What to do |
From the first line to the last, repeat the records exactly and skip the pictures.

::: Supplied data

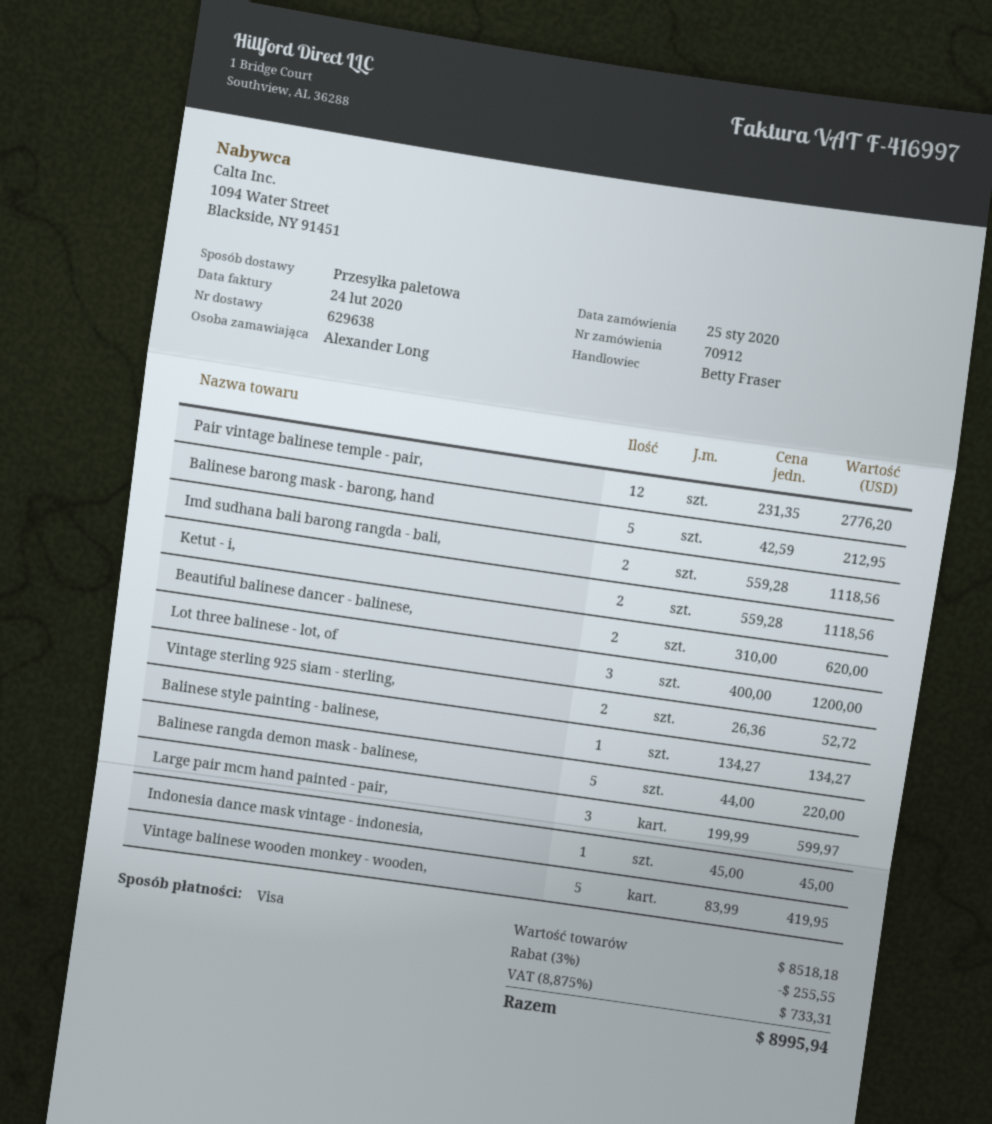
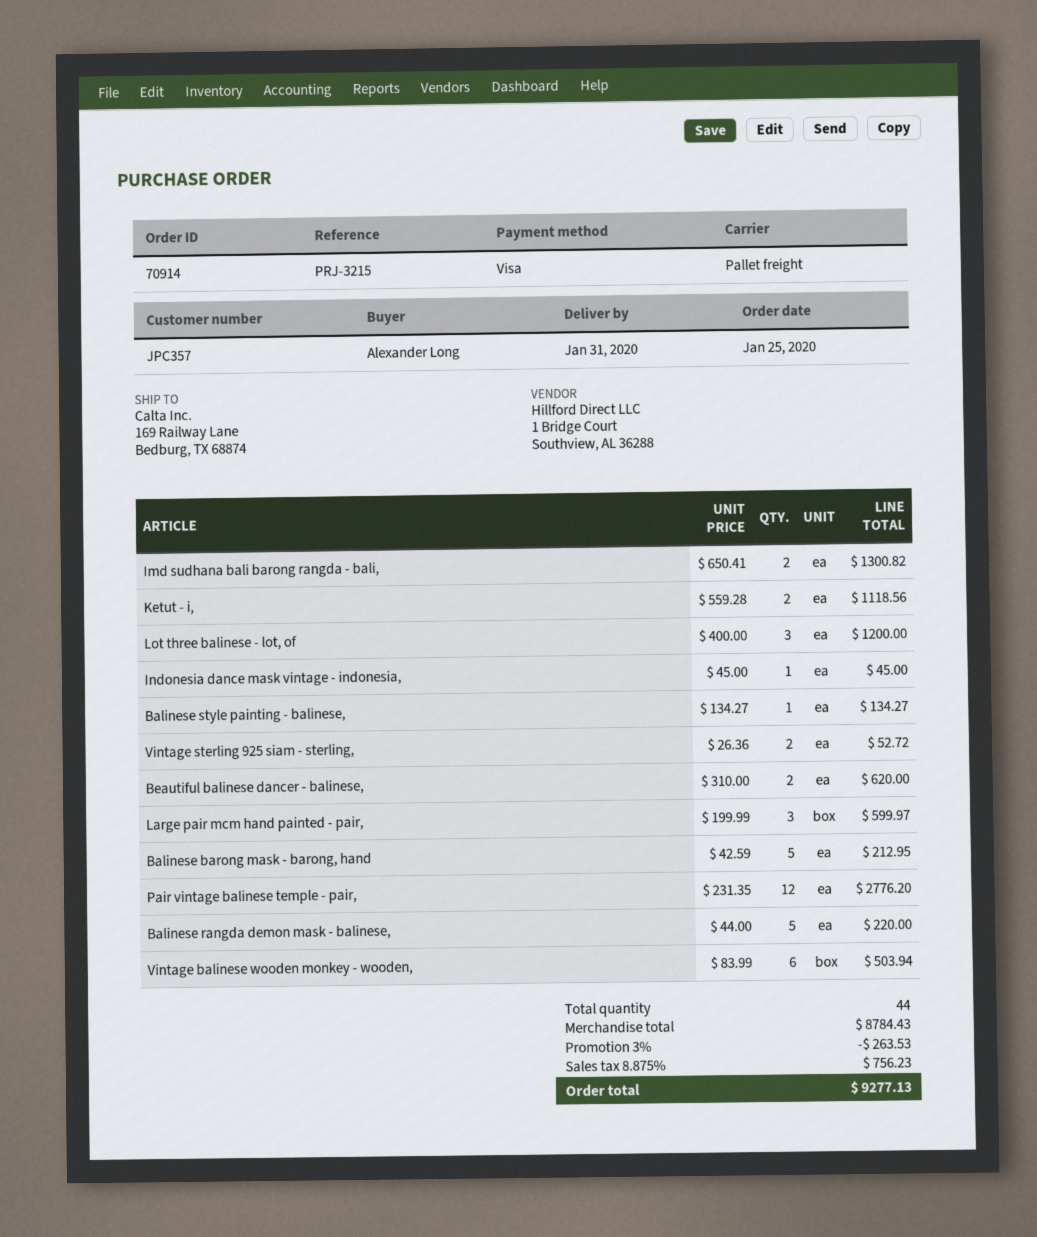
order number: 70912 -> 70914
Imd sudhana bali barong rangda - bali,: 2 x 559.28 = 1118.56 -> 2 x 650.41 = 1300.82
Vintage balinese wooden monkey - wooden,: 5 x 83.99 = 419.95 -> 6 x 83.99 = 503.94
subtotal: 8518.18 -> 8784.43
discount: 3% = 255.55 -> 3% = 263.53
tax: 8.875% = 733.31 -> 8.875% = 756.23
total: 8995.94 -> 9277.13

::::::

Task result |
order number: 70912 -> 70914
Imd sudhana bali barong rangda - bali,: 2 x 559.28 = 1118.56 -> 2 x 650.41 = 1300.82
Vintage balinese wooden monkey - wooden,: 5 x 83.99 = 419.95 -> 6 x 83.99 = 503.94
subtotal: 8518.18 -> 8784.43
discount: 3% = 255.55 -> 3% = 263.53
tax: 8.875% = 733.31 -> 8.875% = 756.23
total: 8995.94 -> 9277.13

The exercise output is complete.